Dulhin Mahabati Kuer vs Raghunandan Prasad Singh And Ors. on 30 July, 1957

Equivalent citations: AIR1958PAT249, 1957(5)BLJR658, AIR 1958 PATNA 249

JUDGMENT
 

 Kanhaiya Singh, J. 
 

1. This is an appeal from a judgment and decree of the Addional Subordinate Judge, Muzaffarpur, dated 25th April, 1952, which reversed a judgment and decree of the Munsif of the same place dated 21st February, 1951, and dismissed the plaintiffs suit.

2. The suit which gave rise to this appeal was a simple suit for establishment of title to and confirmation of possession of the properties detailed in the schedule to the plaint or, in the alternative, recovery of possession. But it raised an important question of law regarding onus of proof because of non-production of evidence by either party. The facts lie in short compass and may be stated as follows. The disputed properties admittedly belonged to one Sujan Kuer. He died leaving behind him his widow Anupa Kuer. The plaintiff is the daughter's daughter of Sujan, It appears on 26th January, 1943, the plaintiff's mother Lakshmi Kuer executed in her favour a deed of gift in respect of her father's properties. Between October, and December, 1947, Ramkhelawan Singh, defendant second party, claiming to be the daughter's son of Sujan executed three deeds of sale in favour of the defendants first party in respect of the disputed properties. The plaintiff instituted the present suit on 23rd January, 1948, and claimed that Sujan died leaving behind him only one daughter, Lakshmi Kuer, her mother, herself (his daughter's daughter) and his widow, Anupa Kuer, that on the death of Sujan his entire properties came into possession of his widow Anupa Kuer, that after Anupa Kuer's death, her mother Lakshmi Kuer entered into possession and remained in possession until her death and that thereafter the plaintiff obtained possession and is still in possession of the disputed properties. There was a stout denial that Ramkhelawan was the daughter's son of Sujan. The plaintiff asserted that her father left behind him no daughter of the name of Ramsundar Kuer. On these allegations, she contended that the sale deeds in favour of the defendants first party were without right and without title and was not binding upon her. She claimed, therefore, confirmation of possession or, in the alternative, recovery of possession.

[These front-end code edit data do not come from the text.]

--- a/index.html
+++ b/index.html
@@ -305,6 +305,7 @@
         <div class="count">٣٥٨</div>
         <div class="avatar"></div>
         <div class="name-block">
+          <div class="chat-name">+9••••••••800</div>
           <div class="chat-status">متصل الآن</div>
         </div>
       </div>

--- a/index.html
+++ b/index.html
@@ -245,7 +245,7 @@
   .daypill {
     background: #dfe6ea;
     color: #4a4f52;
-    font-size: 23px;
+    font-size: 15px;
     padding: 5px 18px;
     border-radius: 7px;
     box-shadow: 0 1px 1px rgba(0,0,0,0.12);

3. The suit was contested by both the defendants first party and the defendant second party. They filed two separate written statements. Their defence is common. They admitted that the plaintiff was the daughter's daughter of Sujan. They further admitted that the plaintiff's mother Lakshmi Kuer was in possession of the properties of Sujan. They denied, however, that the plaintiff's mother was the sole daughter of Sujan. They alleged that the latter died leaving him surviving besides his widow, two daughters, Lakshmi Kuer and Ramsundar Kuer, and that Ramkhelawan, defendant second party, was the son of Ramsundar Kuer. They further alleged that both Ramsundar and Lakshmi were in joint possession of the properties of Sujan. Ramsundar, it is said, predeceased Lakshmi. The defendants alleged further that though on the death of Ramsundar defendant second party and his brother were entitled in law to possess and occupy the entire properties of Sujan, they allowed Lakshmi to remain in possession of half share in the properties as before and that when Lakshmi died they got possession of the entire properties.

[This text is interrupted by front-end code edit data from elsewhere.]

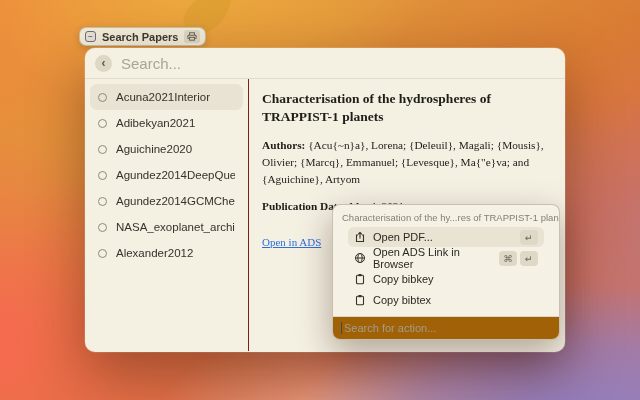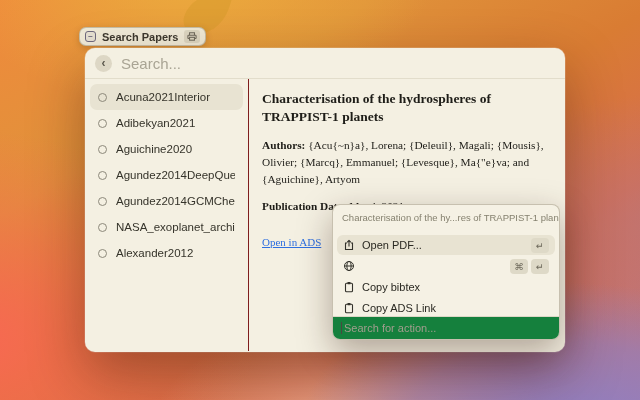--- a/index.html
+++ b/index.html
@@ -101,7 +101,7 @@
     padding:7px 9px 4px 9px; font-size:9.5px; color:#85816f;
     white-space:nowrap; overflow:hidden;
   }
-  .ap-rows { padding:0 4px;margin-top:8px; }
+  .ap-rows { padding:0 15px; }
   .action-row {
     height:20px; margin-bottom:1px; display:flex; align-items:center; gap:7px;
     padding:0 6px; border-radius:6px; font-size:11px; color:#2a2922;

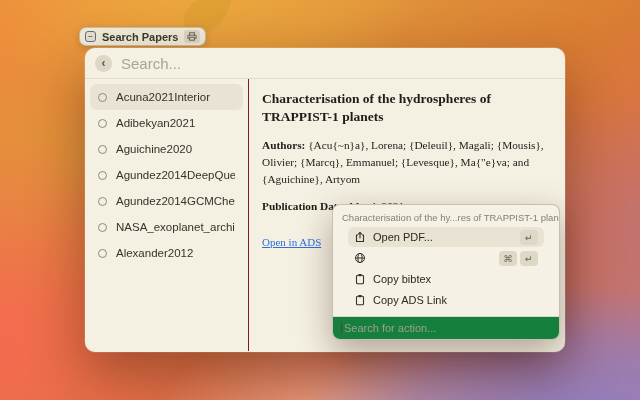--- a/index.html
+++ b/index.html
@@ -230,6 +230,7 @@
             <path d="M3 12 h18"></path>
           </svg>
         </span>
+    <span class="ap-label">Open ADS Link in Browser</span>
     <span class="shortcuts">
           <span class="key-badge">⌘</span>
           <span class="key-badge">↵</span>

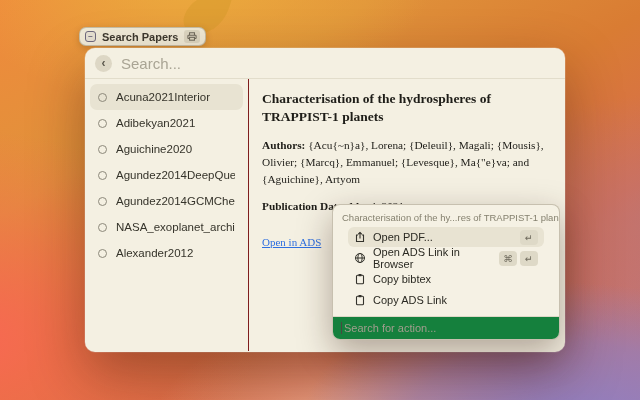--- a/index.html
+++ b/index.html
@@ -237,6 +237,16 @@
         </span>
   </div>
 
+  <div class="action-row">
+    <span class="ap-icon">
+          <svg viewBox="0 0 24 24" fill="none" stroke="#33322b" stroke-width="2.2">
+            <rect x="5" y="4.5" width="14" height="17" rx="2"></rect>
+            <rect x="9" y="2" width="6" height="4.5" rx="1" fill="#33322b" stroke="none"></rect>
+          </svg>
+        </span>
+    <span class="ap-label">Copy bibkey</span>
+    <span class="shortcuts"></span>
+  </div>
 
   <div class="action-row">
     <span class="ap-icon">

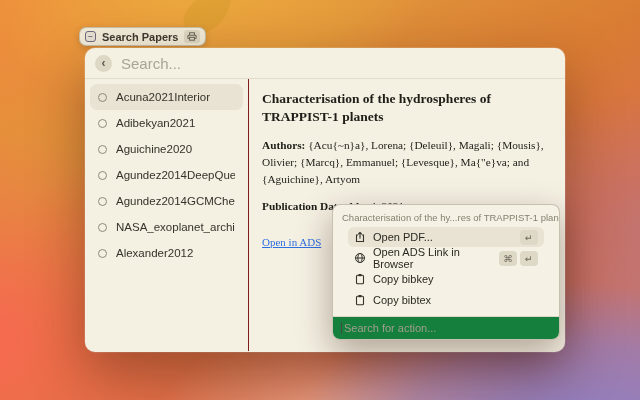--- a/index.html
+++ b/index.html
@@ -117,7 +117,7 @@
   }
   .ap-search {
     position:absolute; left:0; right:0; bottom:0; height:23px;
-    background:#15803d; border-top:1px solid #ddd8c6;
+    background:#a16207; border-top:1px solid #ddd8c6;
     display:flex; align-items:center; padding:0 8px;
   }
   .caret { width:1px; height:12px; background:#4a4840; margin-right:2px; }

They denied the possession of the plaintiff. They also challenged the genuineness of the deed of gift propounded by the plaintiff and characterised it as collusive and fraudulent. They asserted that Ramkhelawan had title and right to transfer the entire properties to defendants first party and that the defendants first party had acquired by purchase an indefeasible right.

4. The learned Munsif framed five issues for the determination of the suit. They are as follows:

"1. Has the plaintiff cause of action and right to sue?
2. Was Mosst Ramsundar Kuer daughter and defendant No. 4 daughter's son of Sujan Kuar as alleged by the defendants?
3. Is the registered hibanama dated 28-1-43 executed by Mosst. Lachini Kuer in favour of the plaintiff valid and operative?
4. Has deiendant second party any authority to execute any sale deed to defendants 1st party? If so, is the same valid and for consideration?
5. Is the plaintiff entitled to the relief claimed? If so, to what extent?"

It appears that at the time of hearing neither party adduced any oral or documentary evidence and they invited the Court to give decision on the basis of the onus of proof,

5. At the time of argument it appears that issue No. 1 was not pressed by the parties. Therefore, the learned Munsif decided this issue in favour of the plaintiff. Similarly, as no evidence was adduced by either party, he held that as the onus of proof as to whether Ramsundar Kuer was a daughter of Sujan lay on the defendants and they had failed to discharge the onus, it must be held that Ramsundar was not the daughter of Sujan, As to issue No. 3, he held for similar reasons that the deed of gift dated 26th January, 1943, was not valid and operative. The decision of issue No. 4 rested on the findings on issue No. 2 and as the defendants had failed to prove that Ramkhelawan was the daughter's son of Sujan, the learned Munsif held that the defendant second party had no authority to execute the sale deeds in favour of the defendants first party and further that, therefore, they were not genuine and valid. Lastly, as to issue No. 5 he held that the plaintiff was entitled to the relief claimed. Accordingly he decreed the suit.

6. There was a sharp difference of opinion between the learned Munsif and the learned Subordinate Judge on the question of onus. In the opinion of the learned Subordinate Judge, the onus of proving that the plaintiff was the only heir of the last male holder and that the defendant second party had no concern with the family of Sujan lay on the plaintiff and, therefore, she had to prove affirmatively not only that she was the daughter's daughter of Sujan but also negatively that Sujan had no other preferential heir. He, accordingly, cast the onus of proof on the plaintiff, and since, in his opinion, this onus had not been discharged he unsuited the plaintiff. Now, the plaintiff has come up in second Appeal.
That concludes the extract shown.